> WORK TASK:
Search the records below for the line containing "discount: 19.20 -> 18.08". Output that line and all later lines exactly; output nothing else.

> GIVEN RECORDS:
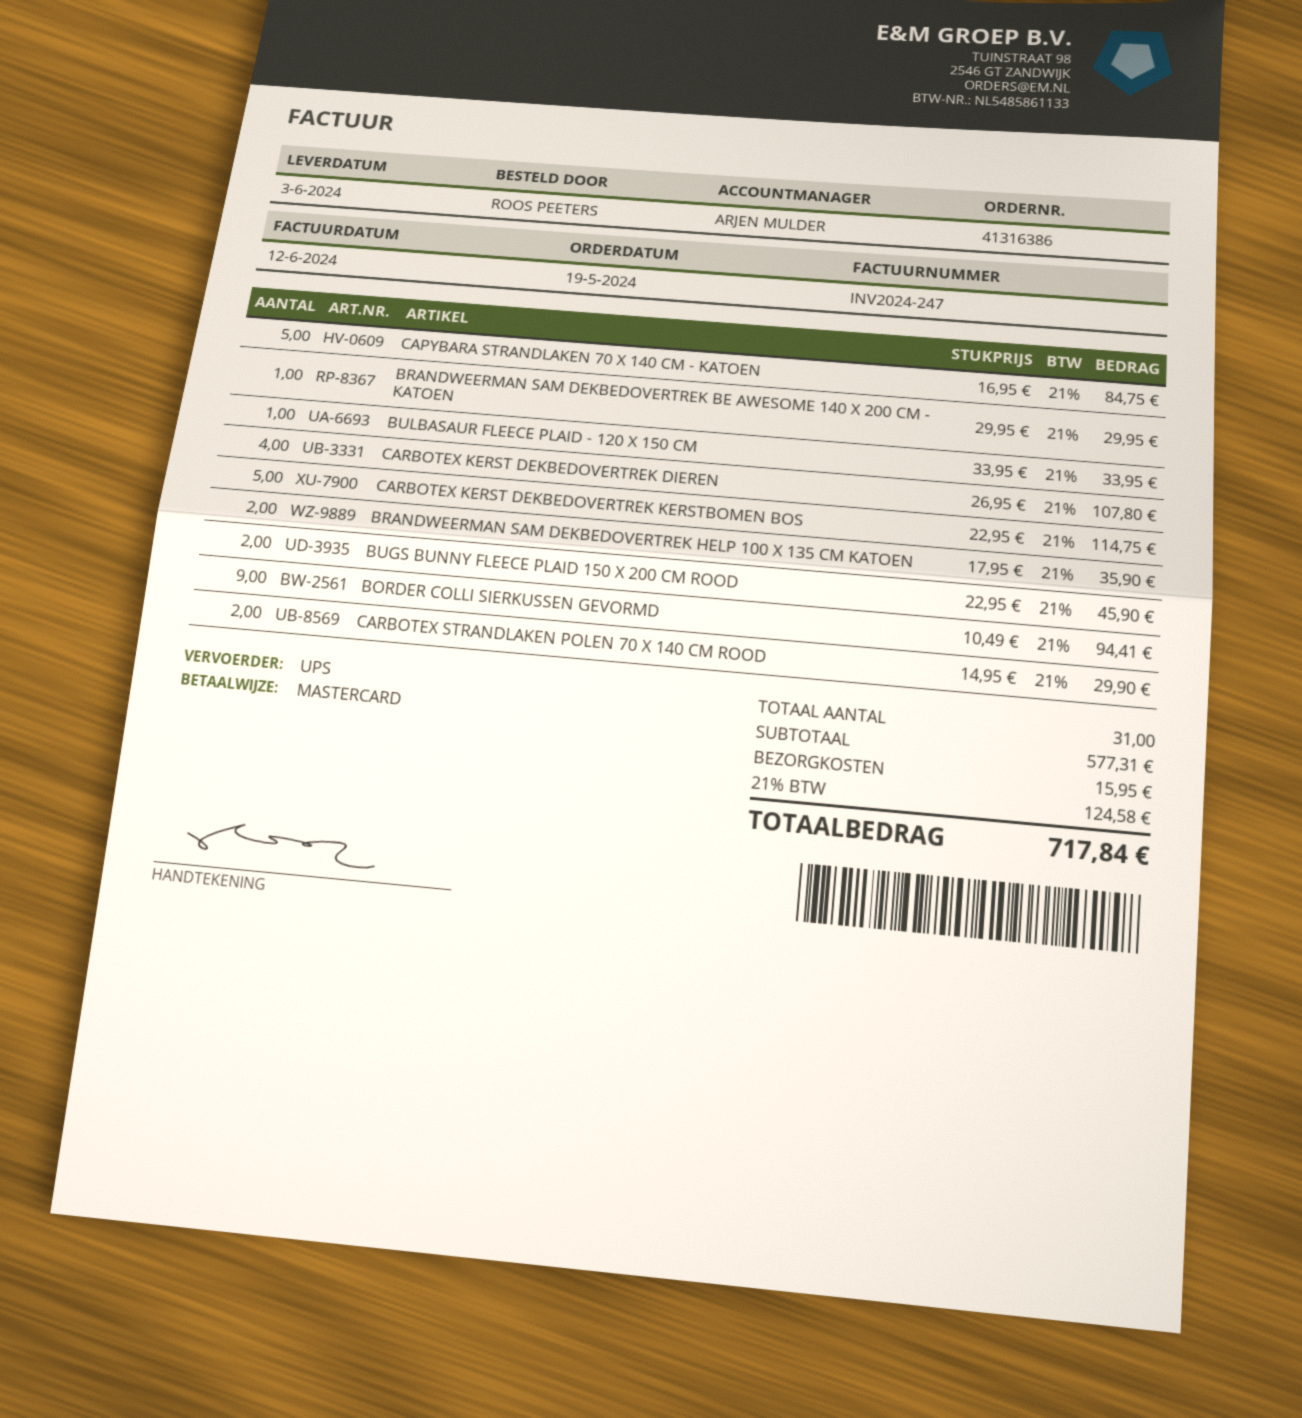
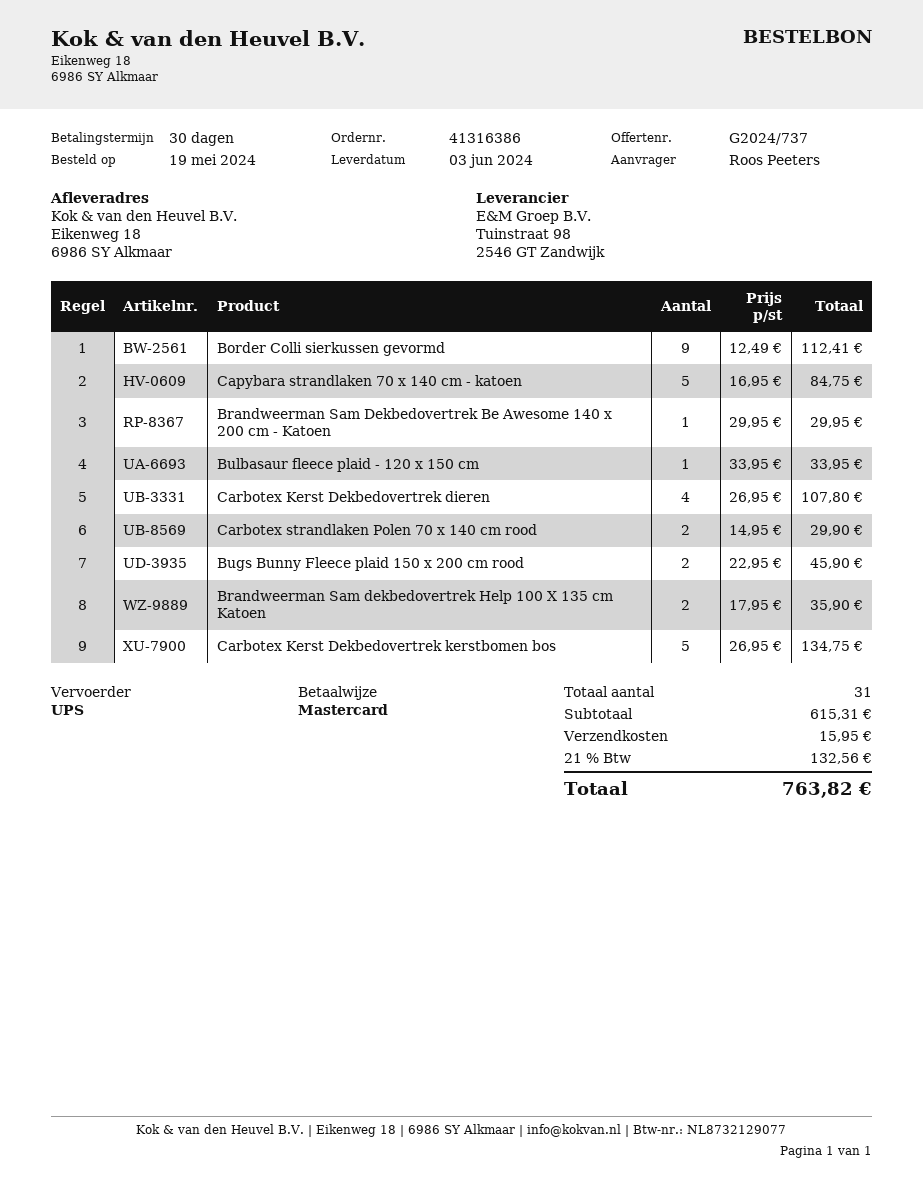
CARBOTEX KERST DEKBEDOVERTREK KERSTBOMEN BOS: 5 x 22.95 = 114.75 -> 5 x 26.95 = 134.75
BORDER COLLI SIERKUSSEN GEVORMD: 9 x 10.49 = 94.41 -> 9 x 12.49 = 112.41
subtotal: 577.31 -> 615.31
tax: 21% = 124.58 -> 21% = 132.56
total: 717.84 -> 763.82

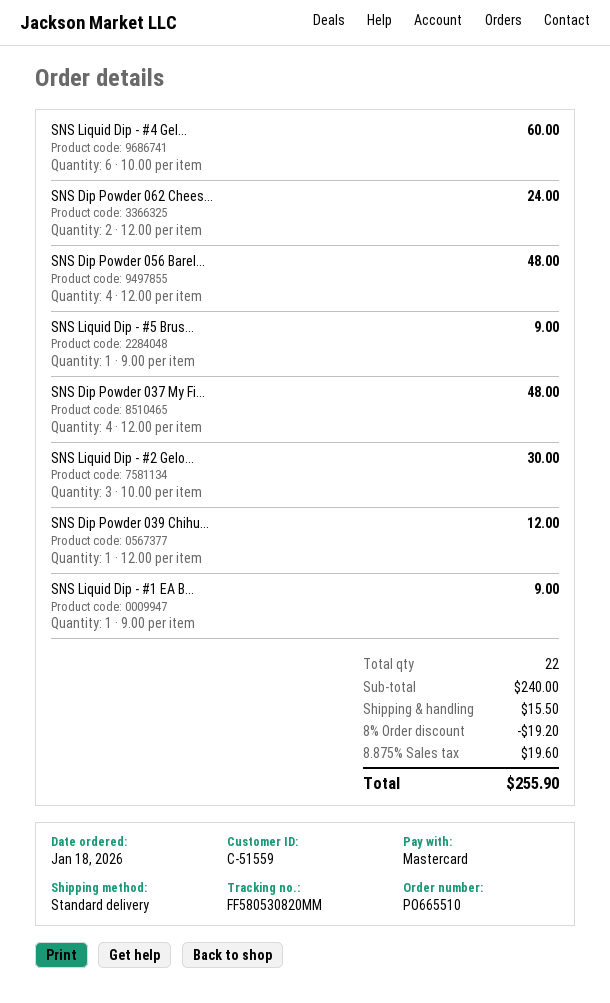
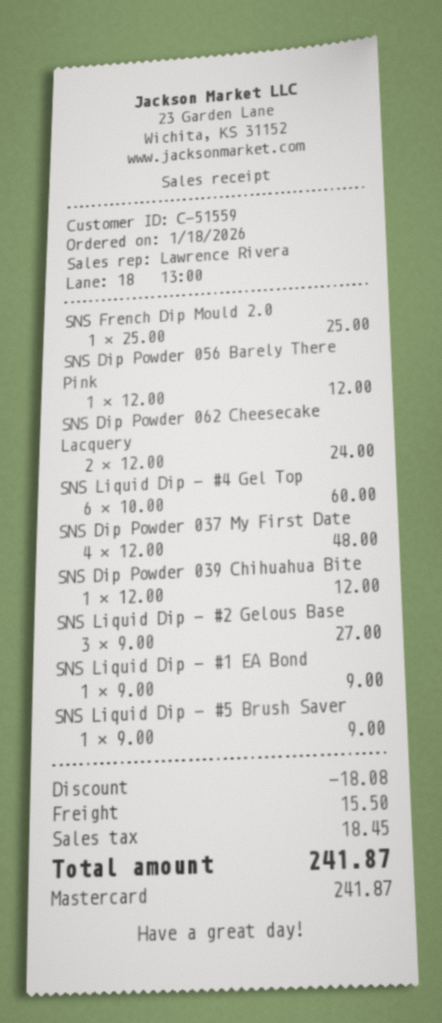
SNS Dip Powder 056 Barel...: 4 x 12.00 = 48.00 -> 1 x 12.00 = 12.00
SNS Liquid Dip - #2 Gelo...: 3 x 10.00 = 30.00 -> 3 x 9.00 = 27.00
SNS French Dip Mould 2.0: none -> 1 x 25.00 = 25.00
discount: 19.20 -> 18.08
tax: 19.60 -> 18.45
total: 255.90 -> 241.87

> EXERCISE ANSWER:
discount: 19.20 -> 18.08
tax: 19.60 -> 18.45
total: 255.90 -> 241.87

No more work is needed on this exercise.